═════ Data provided

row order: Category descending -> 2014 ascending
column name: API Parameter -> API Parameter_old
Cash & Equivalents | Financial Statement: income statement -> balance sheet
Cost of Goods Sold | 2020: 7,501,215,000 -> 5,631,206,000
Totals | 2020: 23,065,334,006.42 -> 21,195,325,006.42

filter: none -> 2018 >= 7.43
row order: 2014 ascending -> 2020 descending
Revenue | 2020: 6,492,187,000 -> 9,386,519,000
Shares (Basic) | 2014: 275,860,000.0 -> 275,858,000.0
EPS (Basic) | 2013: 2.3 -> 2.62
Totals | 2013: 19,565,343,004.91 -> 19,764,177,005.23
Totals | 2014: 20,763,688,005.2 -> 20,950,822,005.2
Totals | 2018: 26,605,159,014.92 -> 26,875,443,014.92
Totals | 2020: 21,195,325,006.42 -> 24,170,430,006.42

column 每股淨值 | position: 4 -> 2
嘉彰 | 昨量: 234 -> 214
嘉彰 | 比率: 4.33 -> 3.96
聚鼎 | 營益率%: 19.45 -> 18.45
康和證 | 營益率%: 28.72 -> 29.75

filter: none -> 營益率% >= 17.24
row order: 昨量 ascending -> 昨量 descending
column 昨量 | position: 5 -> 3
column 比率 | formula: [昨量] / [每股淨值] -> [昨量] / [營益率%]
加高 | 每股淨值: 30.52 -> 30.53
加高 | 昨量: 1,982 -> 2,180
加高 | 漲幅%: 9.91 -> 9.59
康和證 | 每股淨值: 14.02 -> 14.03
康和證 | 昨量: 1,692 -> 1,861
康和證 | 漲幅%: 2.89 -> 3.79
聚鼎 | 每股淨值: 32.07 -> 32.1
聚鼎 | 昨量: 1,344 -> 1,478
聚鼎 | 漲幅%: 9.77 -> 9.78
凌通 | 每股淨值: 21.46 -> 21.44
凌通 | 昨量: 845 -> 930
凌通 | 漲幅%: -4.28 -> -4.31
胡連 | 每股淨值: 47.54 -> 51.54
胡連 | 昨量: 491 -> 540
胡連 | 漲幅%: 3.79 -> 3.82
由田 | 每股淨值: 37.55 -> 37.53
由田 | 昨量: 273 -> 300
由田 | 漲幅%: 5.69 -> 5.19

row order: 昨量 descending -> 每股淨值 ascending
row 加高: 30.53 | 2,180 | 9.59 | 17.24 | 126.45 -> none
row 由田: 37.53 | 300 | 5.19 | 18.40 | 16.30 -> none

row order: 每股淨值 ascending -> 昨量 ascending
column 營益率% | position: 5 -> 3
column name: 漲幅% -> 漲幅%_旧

══════════

The range runs from the line above containing "column 每股淨值 | position: 4 -> 2" to the line containing "row order: 昨量 descending -> 每股淨值 ascending", inclusive. Restate those lines word for word and no others.

▶ _Answer box_
column 每股淨值 | position: 4 -> 2
嘉彰 | 昨量: 234 -> 214
嘉彰 | 比率: 4.33 -> 3.96
聚鼎 | 營益率%: 19.45 -> 18.45
康和證 | 營益率%: 28.72 -> 29.75

filter: none -> 營益率% >= 17.24
row order: 昨量 ascending -> 昨量 descending
column 昨量 | position: 5 -> 3
column 比率 | formula: [昨量] / [每股淨值] -> [昨量] / [營益率%]
加高 | 每股淨值: 30.52 -> 30.53
加高 | 昨量: 1,982 -> 2,180
加高 | 漲幅%: 9.91 -> 9.59
康和證 | 每股淨值: 14.02 -> 14.03
康和證 | 昨量: 1,692 -> 1,861
康和證 | 漲幅%: 2.89 -> 3.79
聚鼎 | 每股淨值: 32.07 -> 32.1
聚鼎 | 昨量: 1,344 -> 1,478
聚鼎 | 漲幅%: 9.77 -> 9.78
凌通 | 每股淨值: 21.46 -> 21.44
凌通 | 昨量: 845 -> 930
凌通 | 漲幅%: -4.28 -> -4.31
胡連 | 每股淨值: 47.54 -> 51.54
胡連 | 昨量: 491 -> 540
胡連 | 漲幅%: 3.79 -> 3.82
由田 | 每股淨值: 37.55 -> 37.53
由田 | 昨量: 273 -> 300
由田 | 漲幅%: 5.69 -> 5.19

row order: 昨量 descending -> 每股淨值 ascending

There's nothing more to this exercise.